Es ist wichtig, dass wir diesen Patienten helfen, aus der Überaktivierung wieder in das Hier und Jetzt der Behandlungssituation und der darin enthaltenen positiven Ressourcen zu finden. Das wichtigste Werkzeug ist dabei zunächst die Fähigkeit des Behandlers, sich selber zu regulieren. Bleiben wir entspannt und sozial zugewandt, kann dies auch den Patienten erleichtern, sich wieder innerlich in der sicheren Gegenwart zu verorten.

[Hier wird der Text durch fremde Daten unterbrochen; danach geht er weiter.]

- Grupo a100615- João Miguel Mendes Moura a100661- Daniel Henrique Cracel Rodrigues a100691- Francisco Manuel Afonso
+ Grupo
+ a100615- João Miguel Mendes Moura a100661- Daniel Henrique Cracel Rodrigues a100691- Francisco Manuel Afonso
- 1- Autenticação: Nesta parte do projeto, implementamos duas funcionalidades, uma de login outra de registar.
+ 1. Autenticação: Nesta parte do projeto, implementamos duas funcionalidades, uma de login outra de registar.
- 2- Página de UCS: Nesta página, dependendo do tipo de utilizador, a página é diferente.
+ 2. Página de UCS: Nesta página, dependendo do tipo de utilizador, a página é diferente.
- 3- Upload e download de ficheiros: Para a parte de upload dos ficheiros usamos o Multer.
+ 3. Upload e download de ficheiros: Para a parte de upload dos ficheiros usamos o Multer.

Darüber hinaus sollten wir die somatischen Zeichen deuten können, in welchem inneren Zustand sich ein Patient oder eine Patientin befindet. Von hier aus können wir einfache Werkzeuge anbieten, zurück in die eigene Regulation zu finden. Dazu gehören z.B. Aspekte, wie den Patienten Zeit zu geben sich im Raum zu Orientieren. Ebenso kann es für manche Menschen hilfreich sein, sich in der eigenen Körperwahrnehmung zu orientieren, falls dies möglich ist. Zudem sollten wir klar signalisieren, dass in der Akupunktur nur das gemacht wird, was der Patient oder die Patientin auch selber möchte und dass die Entscheidungshoheit diesbezüglich immer bei ihm oder ihr liegt.

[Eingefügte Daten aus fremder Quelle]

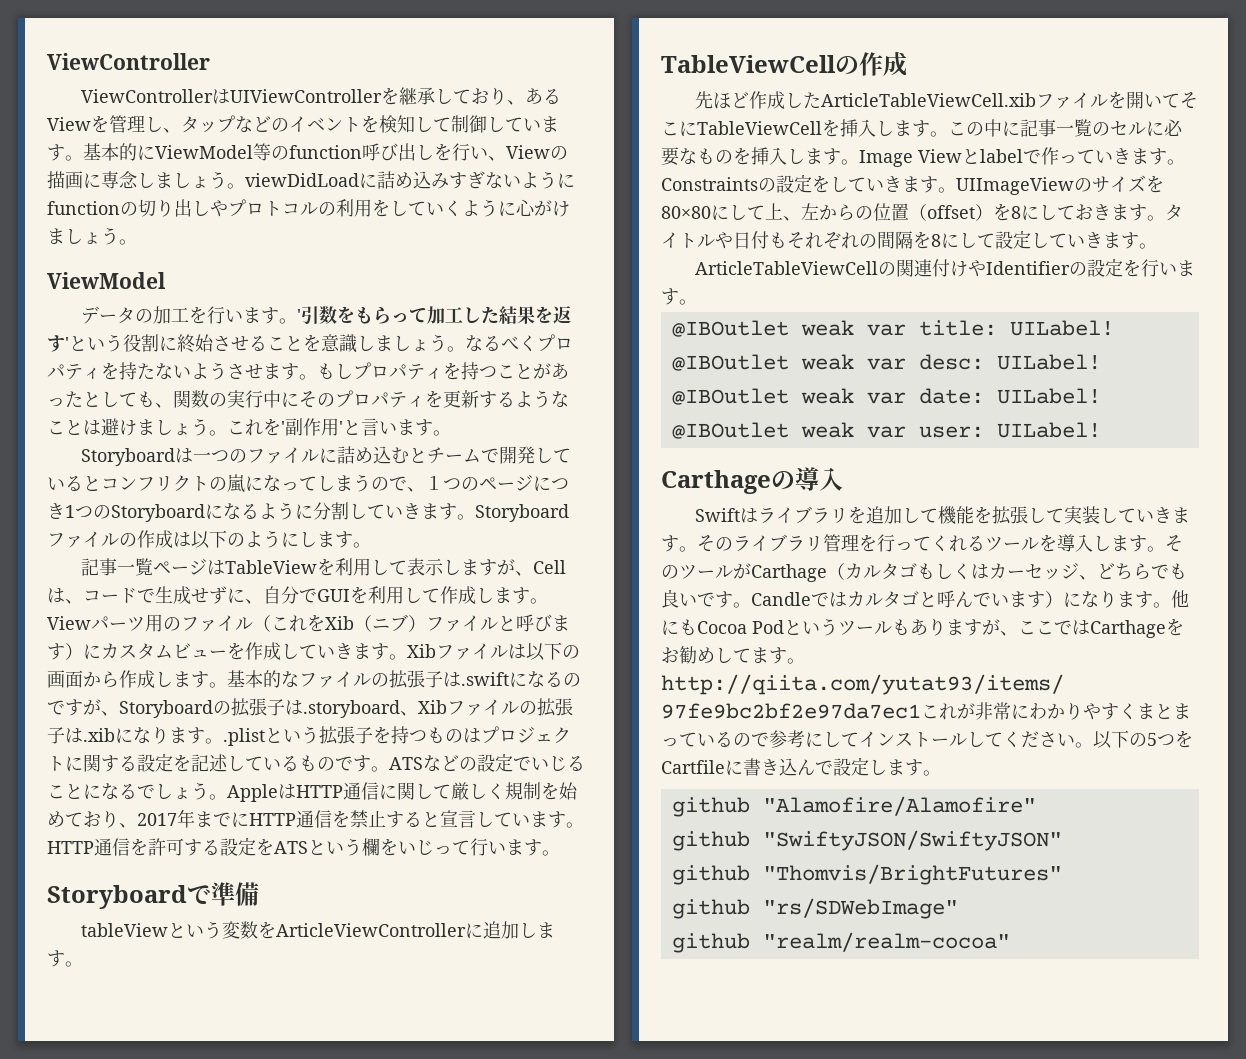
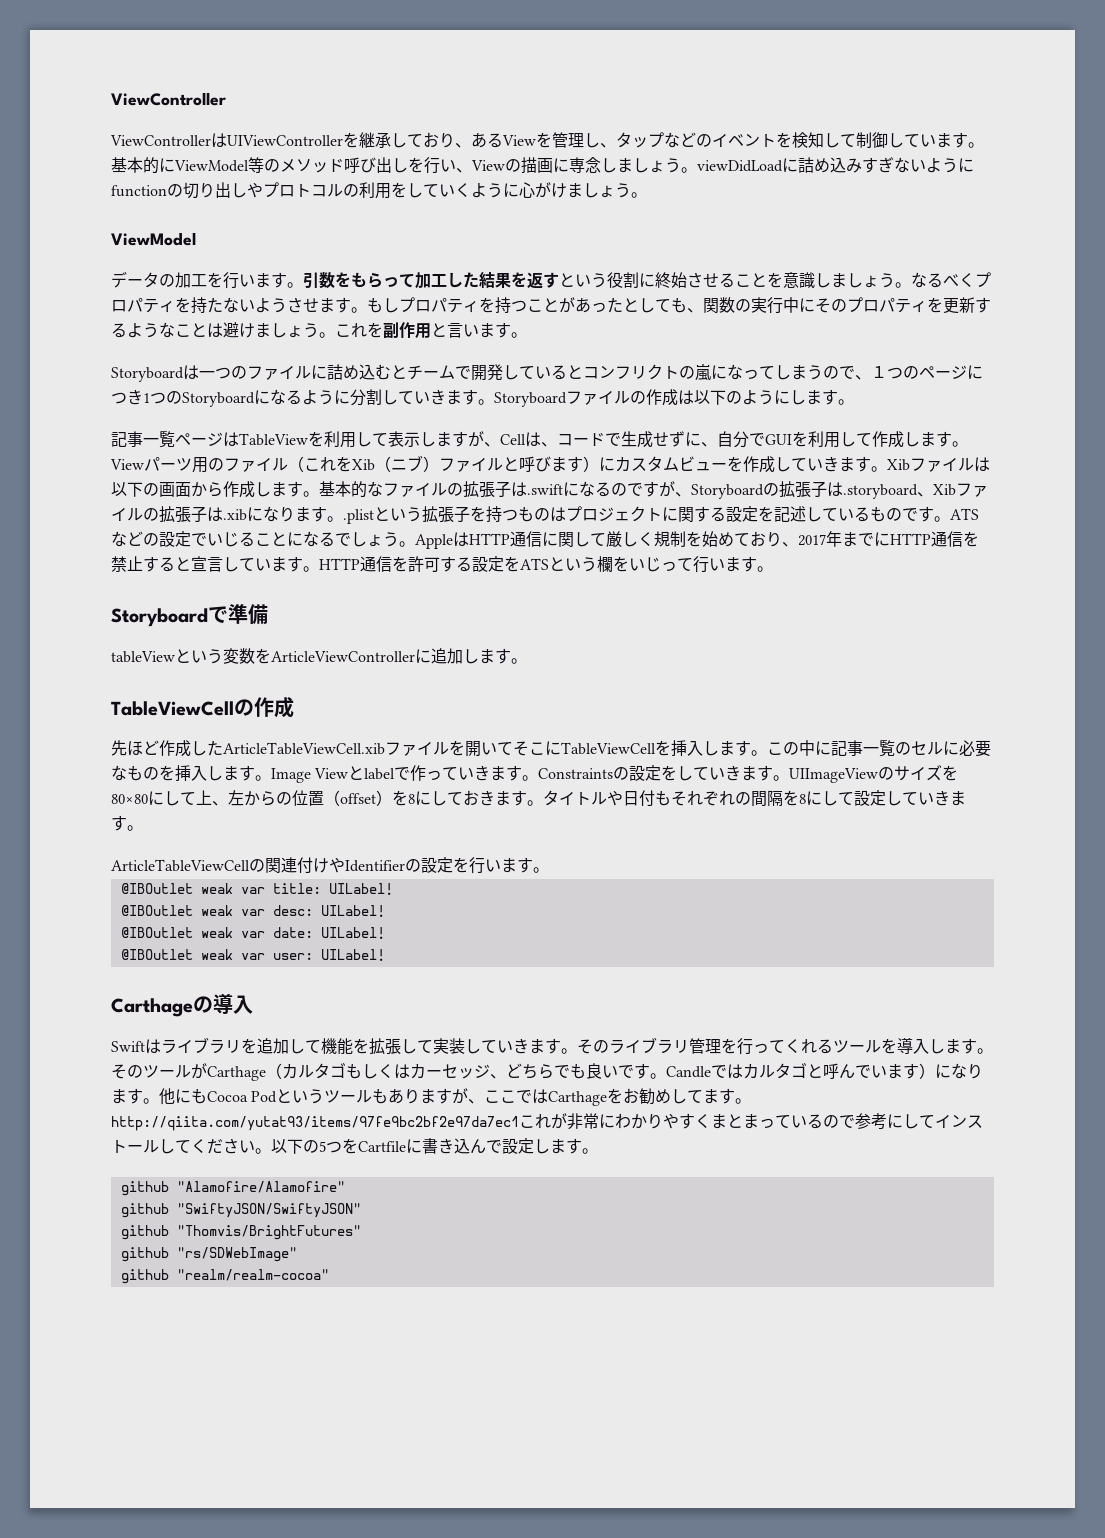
- 基本的にViewModel等のfunction呼び出しを行い、Viewの描画に専念しましょう。viewDidLoadに詰め込みすぎないようにfunctionの切り出しやプロトコルの利用をしていくように心がけましょう。
+ 基本的にViewModel等のメソッド呼び出しを行い、Viewの描画に専念しましょう。viewDidLoadに詰め込みすぎないようにfunctionの切り出しやプロトコルの利用をしていくように心がけましょう。
- '引数をもらって加工した結果を返す'という役割に終始させることを意識しましょう。
+ 引数をもらって加工した結果を返すという役割に終始させることを意識しましょう。
- これを'副作用'と言います。
+ これを副作用と言います。

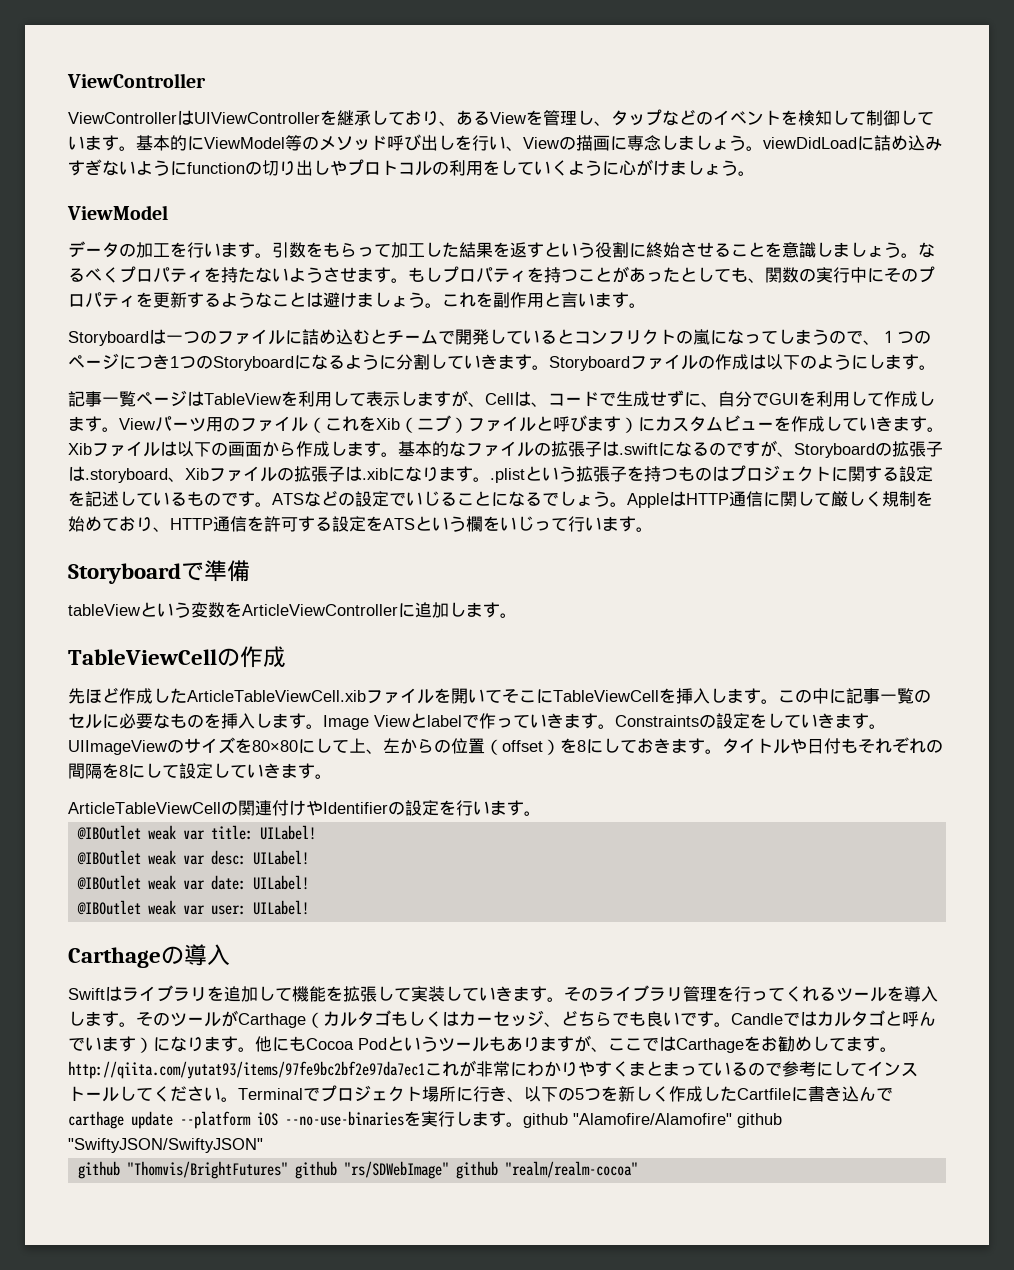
- AppleはHTTP通信に関して厳しく規制を始めており、2017年までにHTTP通信を禁止すると宣言しています。HTTP通信を許可する設定をATSという欄をいじって行います。
+ AppleはHTTP通信に関して厳しく規制を始めており、HTTP通信を許可する設定をATSという欄をいじって行います。
- 以下の5つをCartfileに書き込んで設定します。
- github "Alamofire/Alamofire"
- github "SwiftyJSON/SwiftyJSON"
+ Terminalでプロジェクト場所に行き、以下の5つを新しく作成したCartfileに書き込んでcarthage update --platform iOS --no-use-binariesを実行します。github "Alamofire/Alamofire" github "SwiftyJSON/SwiftyJSON"
- github "Thomvis/BrightFutures"
- github "rs/SDWebImage"
- github "realm/realm-cocoa"
+ github "Thomvis/BrightFutures" github "rs/SDWebImage" github "realm/realm-cocoa"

Innerhalb der Akupunktur und Chinesischen Medizin selbst gibt es vielfältige Möglichkeiten, diesen Prozess der Selbstregulation zu unterstützen. Zunächst betrifft dies die Auswahl der Behandlungsmodalität, so können wir z.B. mit nicht invasiven Techniken arbeiten wie dem Aufkleben von Goldkugeln. Dies ist für viele Patienten mit Trauma sehr wirkungsvoll.
Im Seminar werden wir neben der Einführung der neurophysiologisch orientierten Traumatheorie einen Schwerpunkt auf die Strategien der Chinesischen Medizin legen.

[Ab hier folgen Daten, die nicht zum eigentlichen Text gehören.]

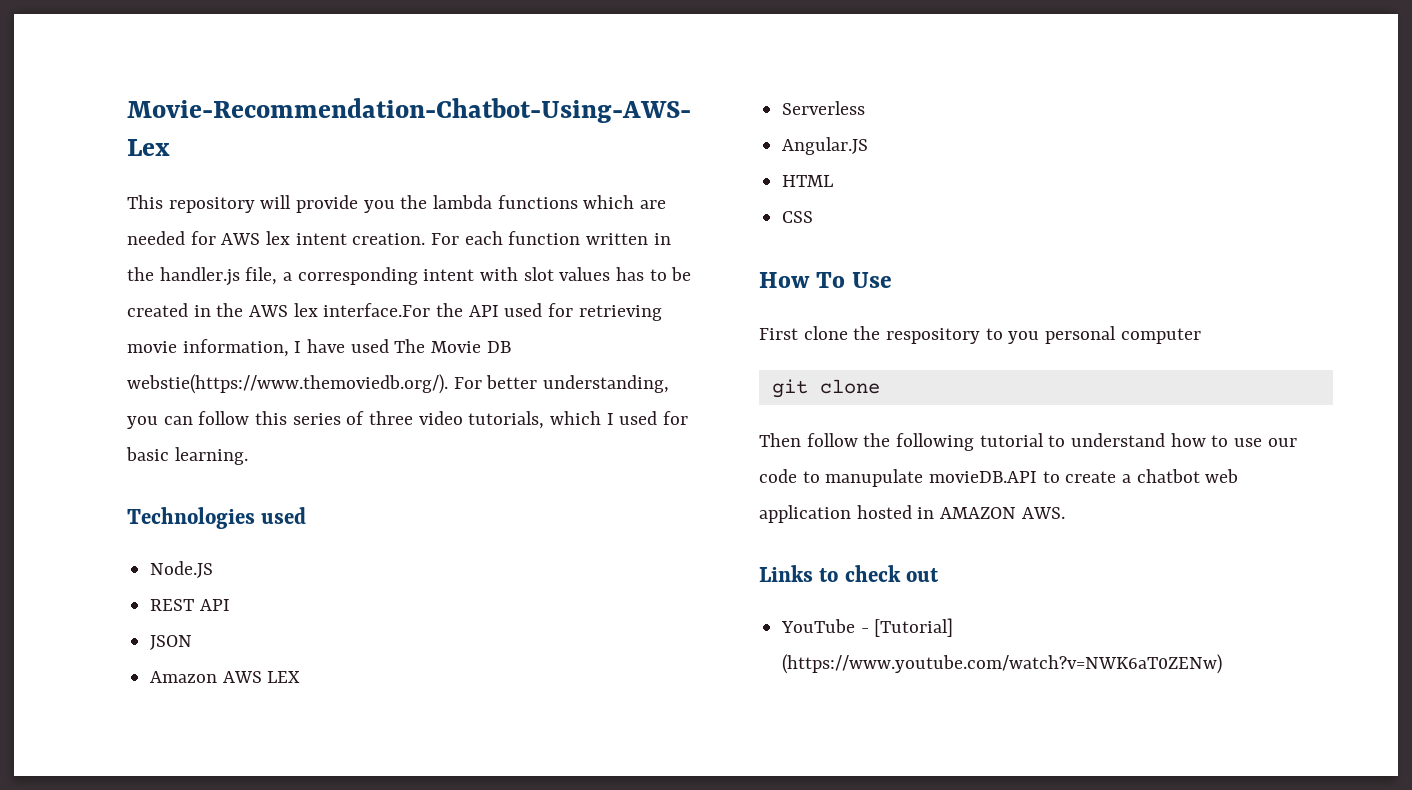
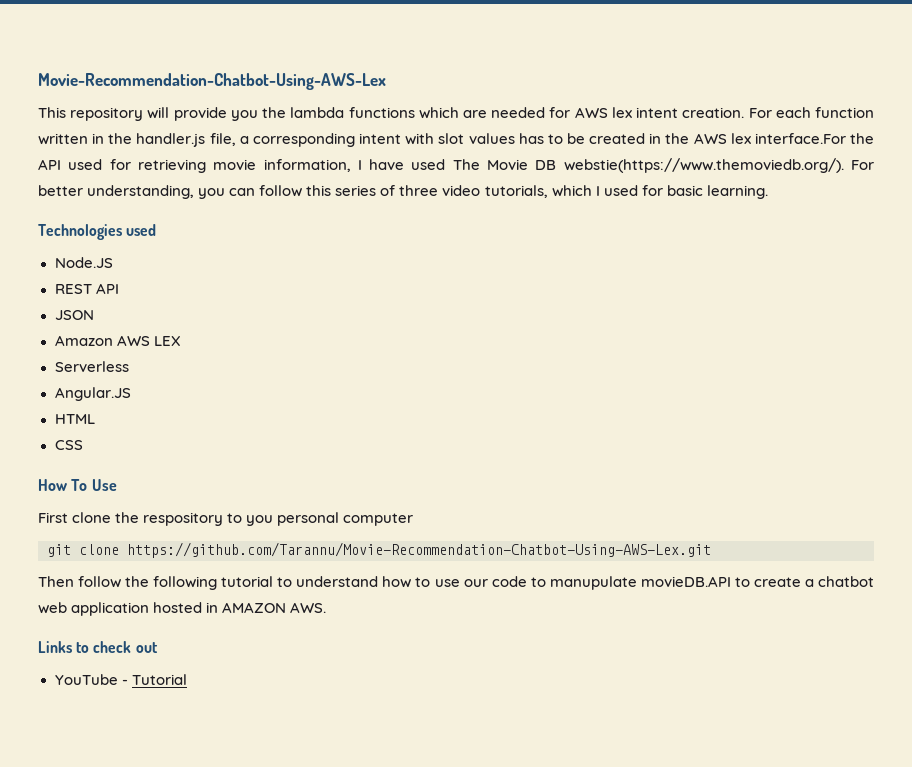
- git clone
+ git clone https://github.com/Tarannu/Movie-Recommendation-Chatbot-Using-AWS-Lex.git
- YouTube - [Tutorial] (https://www.youtube.com/watch?v=NWK6aT0ZENw)
+ YouTube - Tutorial

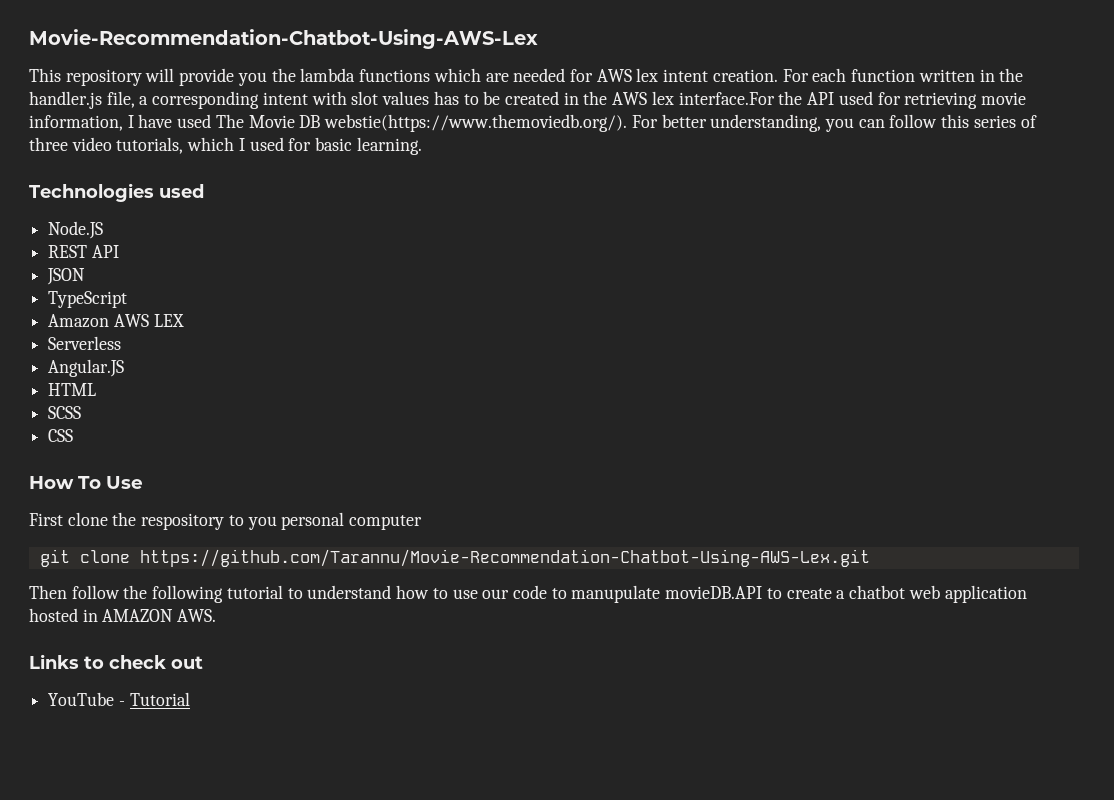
+ TypeScript
+ SCSS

Innerhalb der Philosophie der Himmelsstämme und Erdenzweige gibt es wichtige Ansatzpunkte, wie wir Menschen helfen können, sich zu stabilisieren und wie wir vermeiden, dass Patienten überfordernde Erfahrungen in der Akupunktur erleben. Ein wichtiger Aspekt ist hier das Verständnis der Konstitution des Patienten oder der Patientin, wie sie in den Himmelsstämmen und Erdenzweigen deutlich wird.
Zusätzlich besprechen wir das Kapitel „Angst und Schrecken und rennendes Ferkel Qi des Jing Gui Yao Lue“ und die Umsetzung der Behandlungsempfehlungen in der Akupunktur.
Übersicht über die Seminarinhalte:
Vormittags von 10 – 13 Uhr:
- Einführung was ist ein Trauma, neurophysiologische Grundlagen nach Peter Levine
- Polyvagaltheorie von Stephen Porges
Nachmittags von 15-18 Uhr:
- traumsensitive Interaktion in der Naturheilpraxis
- Akupunktur der Himmelsstämme und Erdenzweige bei Patienten und Patientinnen mit Traumadiagnose
- Einführung zum Kapitel „Angst und Schrecken und rennendes Ferkel Qi des Jing Gui Yao Lue“ und Umsetzung in der Akupunktur
Es braucht keine Vorkenntnisse zum Thema Trauma für die Seminarteilnahme.